Als u diabetes type 2 heeft, omdat glucose zich opstapelt in uw bloed, kan uw alvleesklier niet voldoende insuline afgeven of reageren uw cellen niet op de insuline, de insulineresistentie. Als u geen gediagnosticeerde schildklieraandoening hebt, maar steeds TSH-testresultaten hebt gehad, zelfs als deze binnen het referentiebereik vallen, wilt u mogelijk periodiek uw risico op type 2-diabetes evalueren.

Type 2 Diabetes Risicofactoren en Symptomen

Naast de verhogingen van TSH-niveaus, omvatten andere risicofactoren voor type 2 diabetes:

  • Overgewicht hebben
  • Een hoger percentage van het buikvet
  • Gebrek aan activiteit en lichaamsbeweging
  • Een persoonlijke of familiegeschiedenis van type 2 diabetes
  • Afrikaans-Amerikaans, Latijns-Amerikaans, Indiaans of Aziatisch-Amerikaans zijn
  • Leeftijd: het risico gaat omhoog na de leeftijd van 45
  • Een voorgeschiedenis van prediabetes (verhoogde bloedsuikerspiegel)
  • Een geschiedenis van zwangerschapsdiabetes
  • Een geschiedenis van polycysteus ovariumcarcinoom syndroom (PCO’s)

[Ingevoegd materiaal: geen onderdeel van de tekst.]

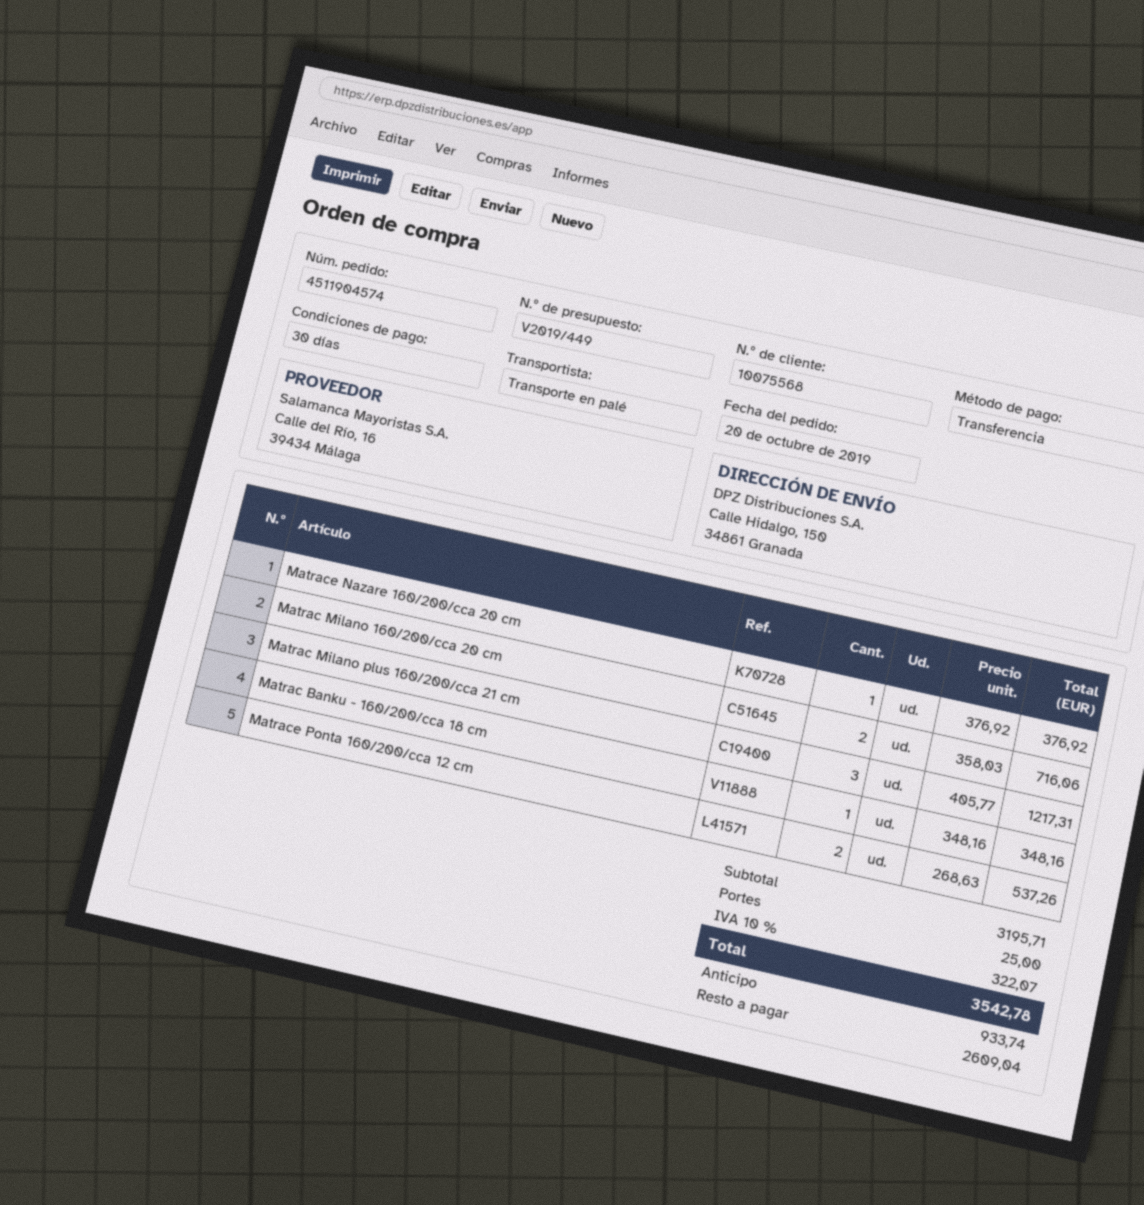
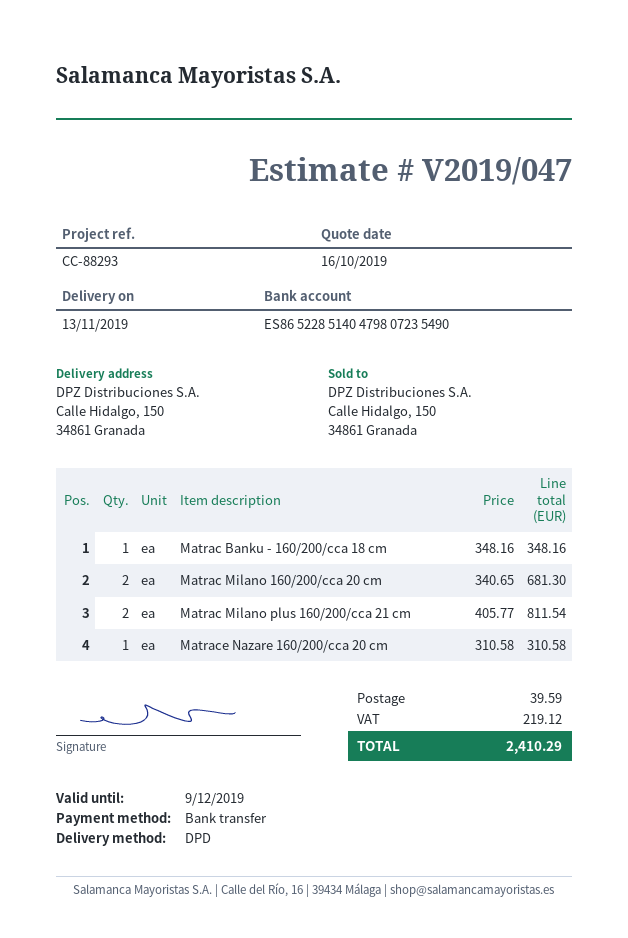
quote number: V2019/449 -> V2019/047
shipping method: pallet freight -> DPD
Matrace Nazare 160/200/cca 20 cm: 1 x 376.92 = 376.92 -> 1 x 310.58 = 310.58
Matrac Milano 160/200/cca 20 cm: 2 x 358.03 = 716.06 -> 2 x 340.65 = 681.30
Matrac Milano plus 160/200/cca 21 cm: 3 x 405.77 = 1217.31 -> 2 x 405.77 = 811.54
Matrace Ponta 160/200/cca 12 cm: 2 x 268.63 = 537.26 -> none
shipping: 25.00 -> 39.59
tax: 322.07 -> 219.12
total: 3542.78 -> 2410.29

U moet ook op de hoogte zijn van de symptomen en vroegtijdige waarschuwingen dat u diabetes type 2 heeft ontwikkeld, zoals:

  • Verhoogde dorst
  • Droge mond
  • Veelvuldig urineren
  • Verhoogde honger, vooral na het eten
  • Vermoeidheid en uitputting
  • Gevoelloosheid en tintelingen in uw handen en voeten
  • Pijn in uw kuiten
  • Langzame genezing van wonden en snijwonden
  • Wazig zicht
  • Prikkelbaarheid, depressie
  • Onverklaarbaar gewicht l oss of gewichtstoename
  • Droge, jeukende huid
  • Frequentere vaginale schimmelinfecties
  • Erectiestoornissen (impotentie)

Diagnose en behandeling van diabetes type 2

Uw arts kan periodieke tests uitvoeren om te evalueren voor diabetes type 2 diabetes. De tests zijn onder meer: ​​

  • Bloedglucose vasthouden
  • Orale glucosetolerantietest
  • Hemoglobine A1c (HbA1c) -test, die de afgelopen maanden een graadmeter is voor de bloedsuikerspiegel

De behandeling van diabetes type 2 is gericht op het verlagen van de bloedsuikerspiegel, meestal via een combinatie van medicijnen die helpen de gevoeligheid van het lichaam voor insuline te verbeteren, evenals veranderingen in het voedingspatroon, lichaamsbeweging en veranderingen in de levensstijl die kunnen helpen het algemene glucosegehalte in de bloedbaan te verlagen. Als je bent gediagnostiseerd, ben je misschien verrast en geschokt. Werk samen met uw arts om uw cijfers onder controle te krijgen en zorg voor uw gezondheid.